Exercise
Skip the pictures. Give all the data again exactly.
Data supplied START
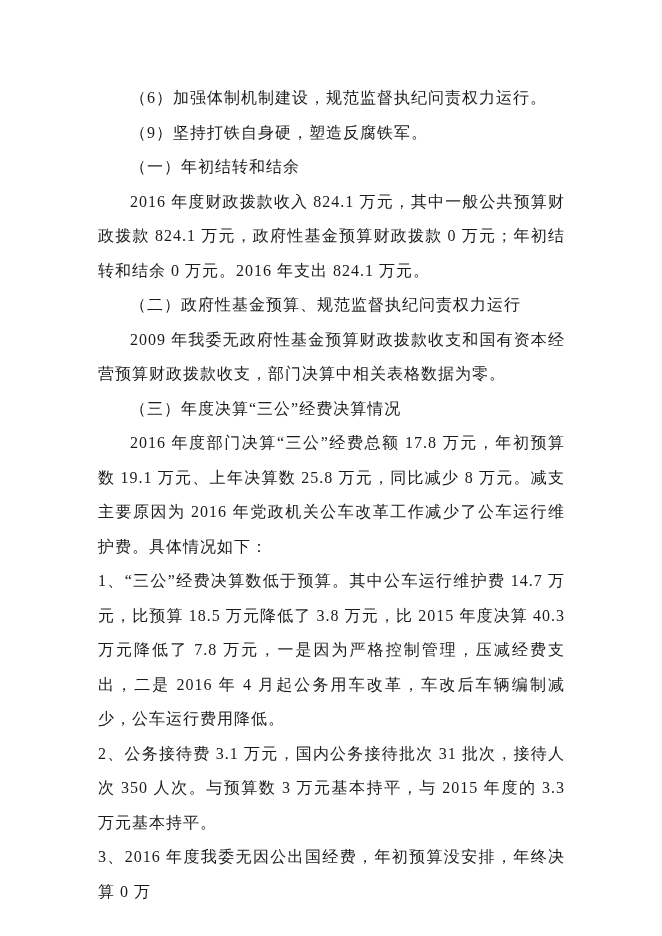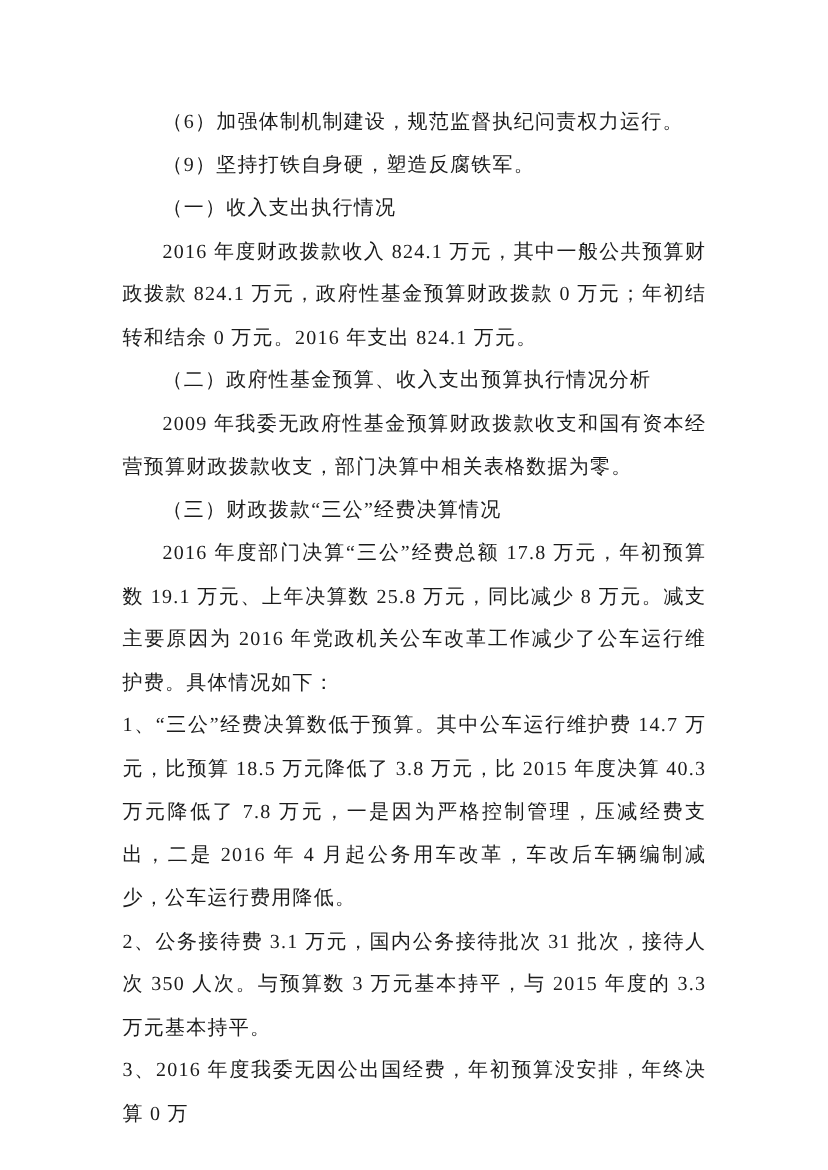--- a/index.html
+++ b/index.html
@@ -38,23 +38,23 @@
     font-weight: bold;
   }
 </style>
 </head>
 <body>
 
 <div class="page">
   <div class="content">
     <p class="indent">（6）加强体制机制建设，规范监督执纪问责权力运行。</p>
     <p class="indent">（9）坚持打铁自身硬，塑造反腐铁军。</p>
-    <p class="indent">（一）收入支出执行情况</p>
+    <p class="indent">（一）年初结转和结余</p>
     <p class="indent">2016 年度财政拨款收入 824.1 万元，其中一般公共预算财政拨款 824.1 万元，政府性基金预算财政拨款 0 万元；年初结转和结余 0 万元。2016 年支出 824.1 万元。</p>
-    <p class="indent">（二）政府性基金预算、收入支出预算执行情况分析</p>
+    <p class="indent">（二）政府性基金预算、规范监督执纪问责权力运行</p>
     <p class="indent">2009 年我委无政府性基金预算财政拨款收支和国有资本经营预算财政拨款收支，部门决算中相关表格数据为零。</p>
-    <p class="indent">（三）财政拨款“三公”经费决算情况</p>
+    <p class="indent">（三）年度决算“三公”经费决算情况</p>
     <p class="indent">2016 年度部门决算“三公”经费总额 17.8 万元，年初预算数 19.1 万元、上年决算数 25.8 万元，同比减少 8 万元。减支主要原因为 2016 年党政机关公车改革工作减少了公车运行维护费。具体情况如下：</p>
     <p>1、“三公”经费决算数低于预算。其中公车运行维护费 14.7 万元，比预算 18.5 万元降低了 3.8 万元，比 2015 年度决算 40.3 万元降低了 7.8 万元，一是因为严格控制管理，压减经费支出，二是 2016 年 4 月起公务用车改革，车改后车辆编制减少，公车运行费用降低。</p>
     <p>2、公务接待费 3.1 万元，国内公务接待批次 31 批次，接待人次 350 人次。与预算数 3 万元基本持平，与 2015 年度的 3.3 万元基本持平。</p>
     <p>3、2016 年度我委无因公出国经费，年初预算没安排，年终决算 0 万</p>
   </div>
 </div>
 
 </body></html>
Data supplied END
Result of this task
--- a/index.html
+++ b/index.html
@@ -38,23 +38,23 @@
     font-weight: bold;
   }
 </style>
 </head>
 <body>
 
 <div class="page">
   <div class="content">
     <p class="indent">（6）加强体制机制建设，规范监督执纪问责权力运行。</p>
     <p class="indent">（9）坚持打铁自身硬，塑造反腐铁军。</p>
-    <p class="indent">（一）收入支出执行情况</p>
+    <p class="indent">（一）年初结转和结余</p>
     <p class="indent">2016 年度财政拨款收入 824.1 万元，其中一般公共预算财政拨款 824.1 万元，政府性基金预算财政拨款 0 万元；年初结转和结余 0 万元。2016 年支出 824.1 万元。</p>
-    <p class="indent">（二）政府性基金预算、收入支出预算执行情况分析</p>
+    <p class="indent">（二）政府性基金预算、规范监督执纪问责权力运行</p>
     <p class="indent">2009 年我委无政府性基金预算财政拨款收支和国有资本经营预算财政拨款收支，部门决算中相关表格数据为零。</p>
-    <p class="indent">（三）财政拨款“三公”经费决算情况</p>
+    <p class="indent">（三）年度决算“三公”经费决算情况</p>
     <p class="indent">2016 年度部门决算“三公”经费总额 17.8 万元，年初预算数 19.1 万元、上年决算数 25.8 万元，同比减少 8 万元。减支主要原因为 2016 年党政机关公车改革工作减少了公车运行维护费。具体情况如下：</p>
     <p>1、“三公”经费决算数低于预算。其中公车运行维护费 14.7 万元，比预算 18.5 万元降低了 3.8 万元，比 2015 年度决算 40.3 万元降低了 7.8 万元，一是因为严格控制管理，压减经费支出，二是 2016 年 4 月起公务用车改革，车改后车辆编制减少，公车运行费用降低。</p>
     <p>2、公务接待费 3.1 万元，国内公务接待批次 31 批次，接待人次 350 人次。与预算数 3 万元基本持平，与 2015 年度的 3.3 万元基本持平。</p>
     <p>3、2016 年度我委无因公出国经费，年初预算没安排，年终决算 0 万</p>
   </div>
 </div>
 
 </body></html>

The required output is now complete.